I have a very large table with more than 10 million records. I want to find duplicates based on some fields matching and some fields not matching in it.
The query currently I am using is below:
SELECT DISTINCT MainTable.[lineitemid]
FROM [dbo].[lineitem] MainTable
INNER JOIN [dbo].[lineitem] AS ChildTable
ON ChildTable.invoicedate = MainTable.invoicedate
AND LEFT(ChildTable.vendorname, 4) = LEFT(MainTable.vendorname, 4)
AND ChildTable.invoiceid <> MainTable.invoiceid AND -- Invoice ID column not matching
ChildTable.documentcurrencyamount = MainTable.documentcurrencyamount
WHERE ChildTable.lineitemid <> MainTable.lineitemid AND -- LineItemId is PK
MainTable.projectid = 1125 AND ChildTable.projectid = 1125 -- Duplicates should be identified with specific ProjectId
This query is working fine if the number of records for ProjectId is under 100,000. When the ProjectId records are more than 1 million, while executing this query, the tempdb size shoots up to 100 GB and causing low disk space issues. The query is taking forever to execute.

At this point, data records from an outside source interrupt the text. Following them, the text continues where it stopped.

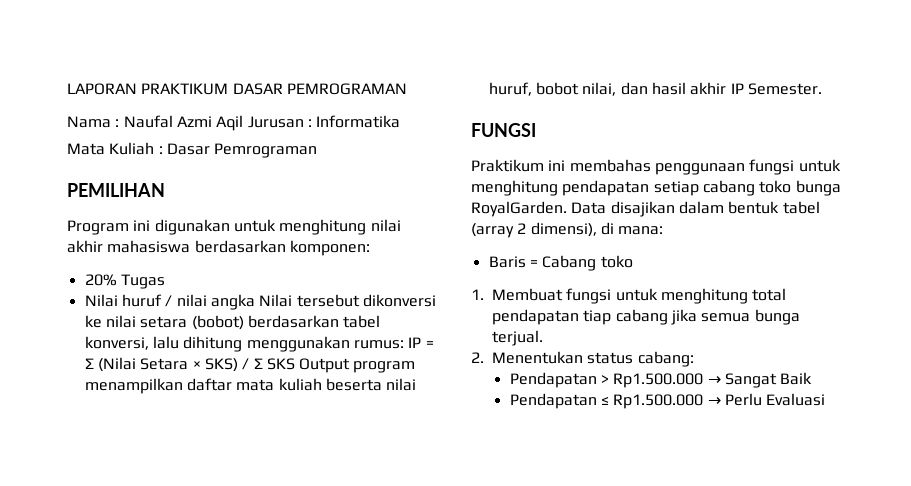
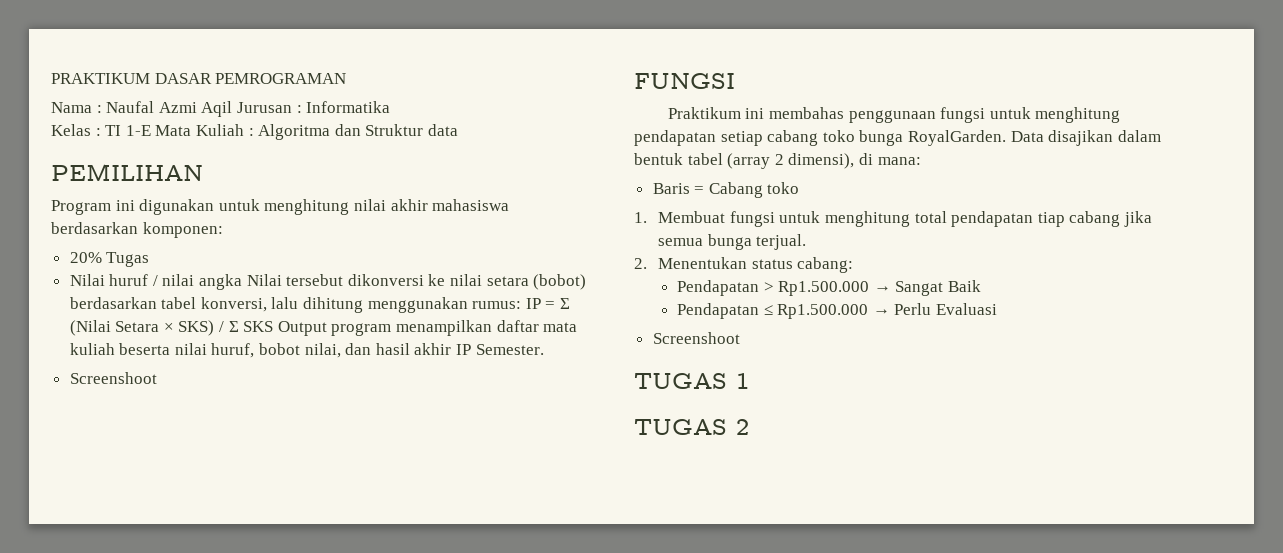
- LAPORAN PRAKTIKUM DASAR PEMROGRAMAN
+ PRAKTIKUM DASAR PEMROGRAMAN
- Mata Kuliah : Dasar Pemrograman
+ Kelas : TI 1-E Mata Kuliah : Algoritma dan Struktur data
  Nilai huruf / nilai angka Nilai tersebut dikonversi ke nilai setara (bobot) berdasarkan tabel konversi, lalu dihitung menggunakan rumus: IP = Σ (Nilai Setara × SKS) / Σ SKS Output program menampilkan daftar mata kuliah beserta nilai huruf, bobot nilai, dan hasil akhir IP Semester.
+ Screenshoot
  Pendapatan ≤ Rp1.500.000 → Perlu Evaluasi
+ Screenshoot
+ TUGAS 1
+ TUGAS 2

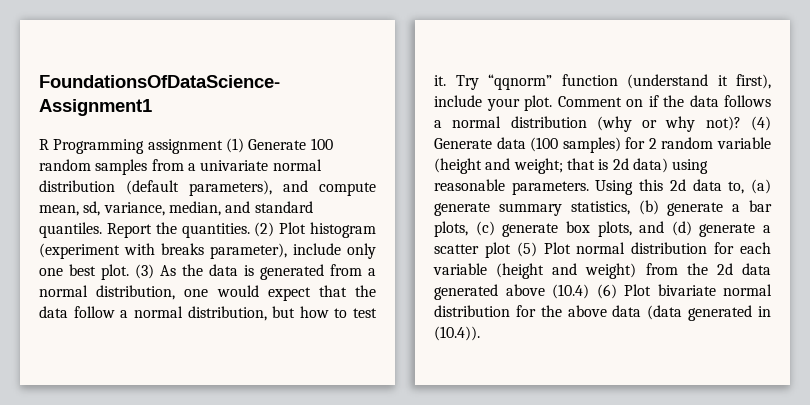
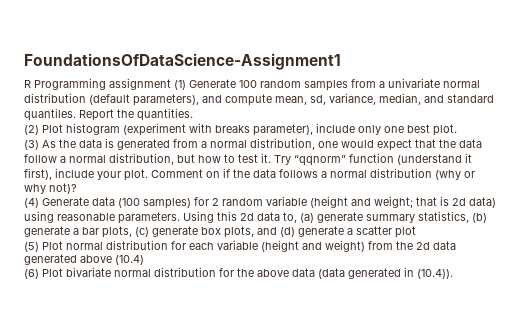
- Report the quantities. (2) Plot histogram (experiment with breaks parameter), include only one best plot. (3) As the data is generated from a normal distribution, one would expect that the data follow a normal distribution, but how to test it.
+ Report the quantities.
+ (2) Plot histogram (experiment with breaks parameter), include only one best plot.
+ (3) As the data is generated from a normal distribution, one would expect that the data follow a normal distribution, but how to test it.
- Comment on if the data follows a normal distribution (why or why not)? (4) Generate data (100 samples) for 2 random variable (height and weight; that is 2d data) using reasonable parameters.
+ Comment on if the data follows a normal distribution (why or why not)?
+ (4) Generate data (100 samples) for 2 random variable (height and weight; that is 2d data) using reasonable parameters.
- Using this 2d data to, (a) generate summary statistics, (b) generate a bar plots, (c) generate box plots, and (d) generate a scatter plot (5) Plot normal distribution for each variable (height and weight) from the 2d data generated above (10.4) (6) Plot bivariate normal distribution for the above data (data generated in (10.4)).
+ Using this 2d data to, (a) generate summary statistics, (b) generate a bar plots, (c) generate box plots, and (d) generate a scatter plot
+ (5) Plot normal distribution for each variable (height and weight) from the 2d data generated above (10.4)
+ (6) Plot bivariate normal distribution for the above data (data generated in (10.4)).

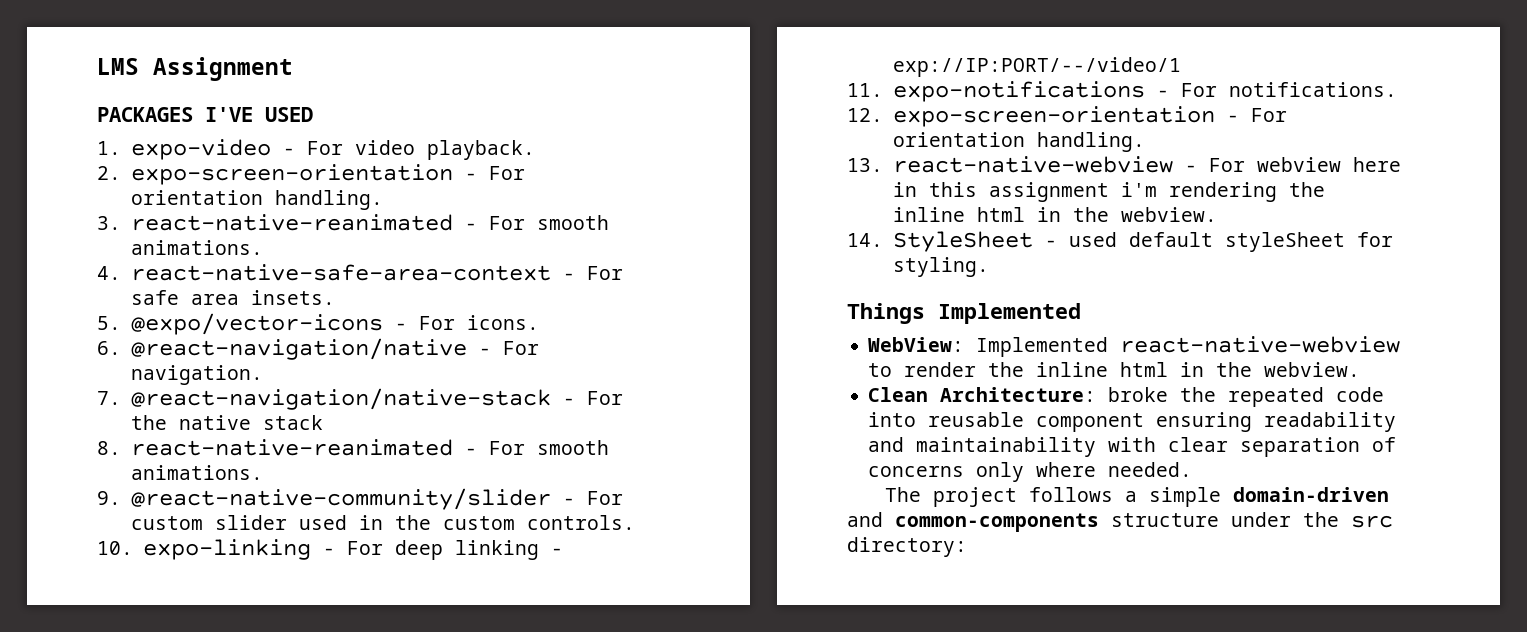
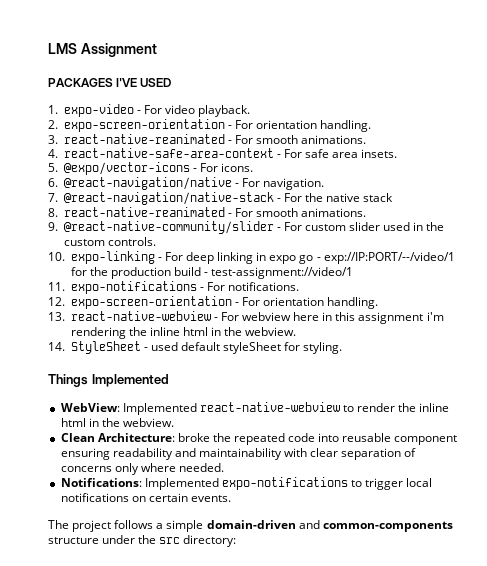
- 10. expo-linking - For deep linking - exp://IP:PORT/--/video/1
+ 10. expo-linking - For deep linking in expo go - exp://IP:PORT/--/video/1 for the production build - test-assignment://video/1
+ Notifications: Implemented expo-notifications to trigger local notifications on certain events.

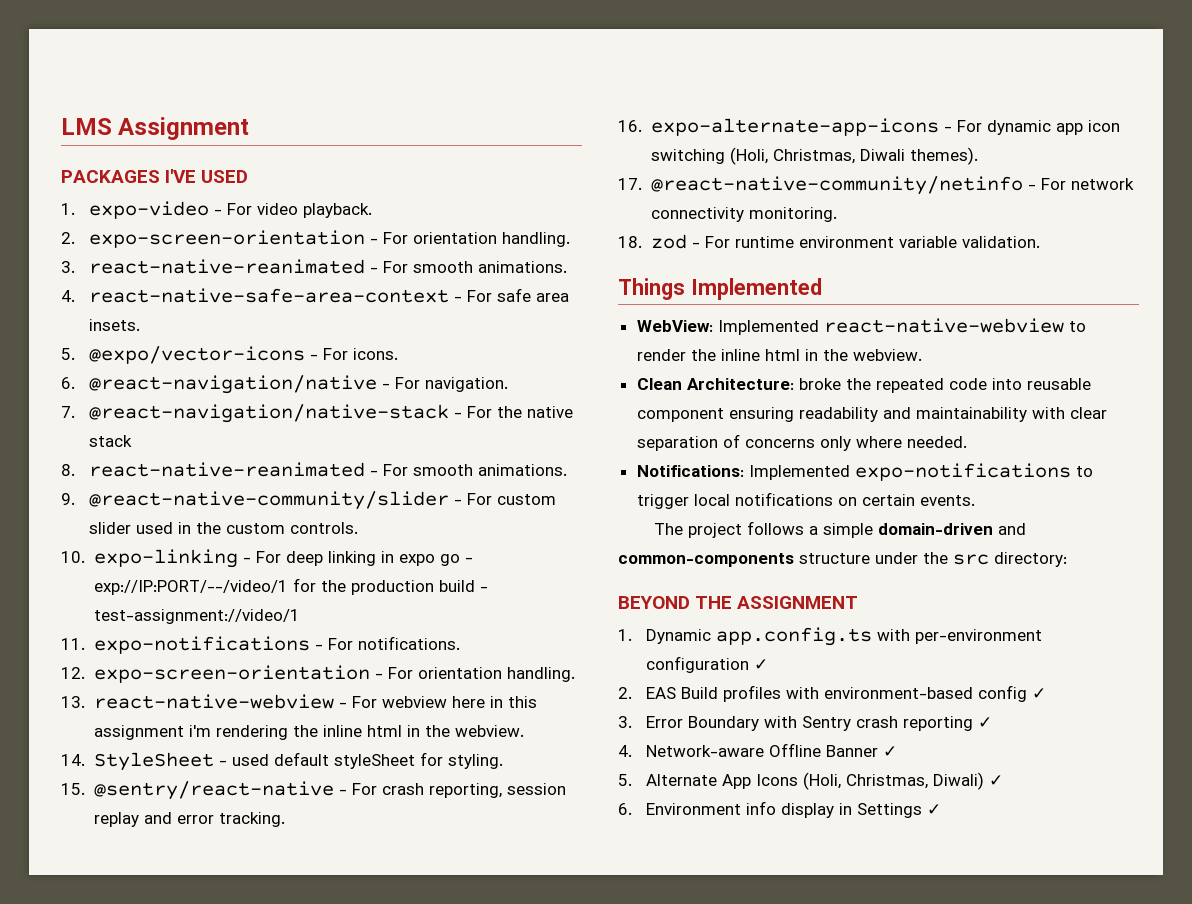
+ 15. @sentry/react-native - For crash reporting, session replay and error tracking.
+ 16. expo-alternate-app-icons - For dynamic app icon switching (Holi, Christmas, Diwali themes).
+ 17. @react-native-community/netinfo - For network connectivity monitoring.
+ 18. zod - For runtime environment variable validation.
+ BEYOND THE ASSIGNMENT
+ 1. Dynamic app.config.ts with per-environment configuration ✓
+ 2. EAS Build profiles with environment-based config ✓
+ 3. Error Boundary with Sentry crash reporting ✓
+ 4. Network-aware Offline Banner ✓
+ 5. Alternate App Icons (Holi, Christmas, Diwali) ✓
+ 6. Environment info display in Settings ✓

Please help me in optimizing the query.
Added the below lines after getting answer for the above query....
Thanks a lot, @Gordon-Linoff. The query you suggested worked much faster. The VendorName is from a different table. Can I include a inner join as shown below?
SELECT li1.[LineItemId]
FROM [dbo].[LineItem] li1
INNER JOIN VendorMaster vm1 ON li1.VendorNumber=vm1.VendorNumber
AND vm1.CompanyCode = li1.CompanyCode
WHERE EXISTS (SELECT 1
FROM [dbo].[LineItem] as li2
INNER JOIN VendorMaster vm2 on li2.VendorNumber = vm2.VendorNumber
AND vm2.CompanyCode = li2.CompanyCode
WHERE li2.InvoiceDate = li.InvoiceDate and
LEFT(li2.VendorName, 4) = LEFT(li1.VendorName, 4) and
li2.InvoiceId <> li1.InvoiceId and -- Invoice ID column not matching
li2.DocumentCurrencyAmount = li1.DocumentCurrencyAmount and
li2.LineItemId <> li1.LineItemId and
li2.ProjectId = li1.ProjectId
li2.VendorNumber = li.VendorNumber)
AND li.ProjectId = 1125
Is it an efficient approach?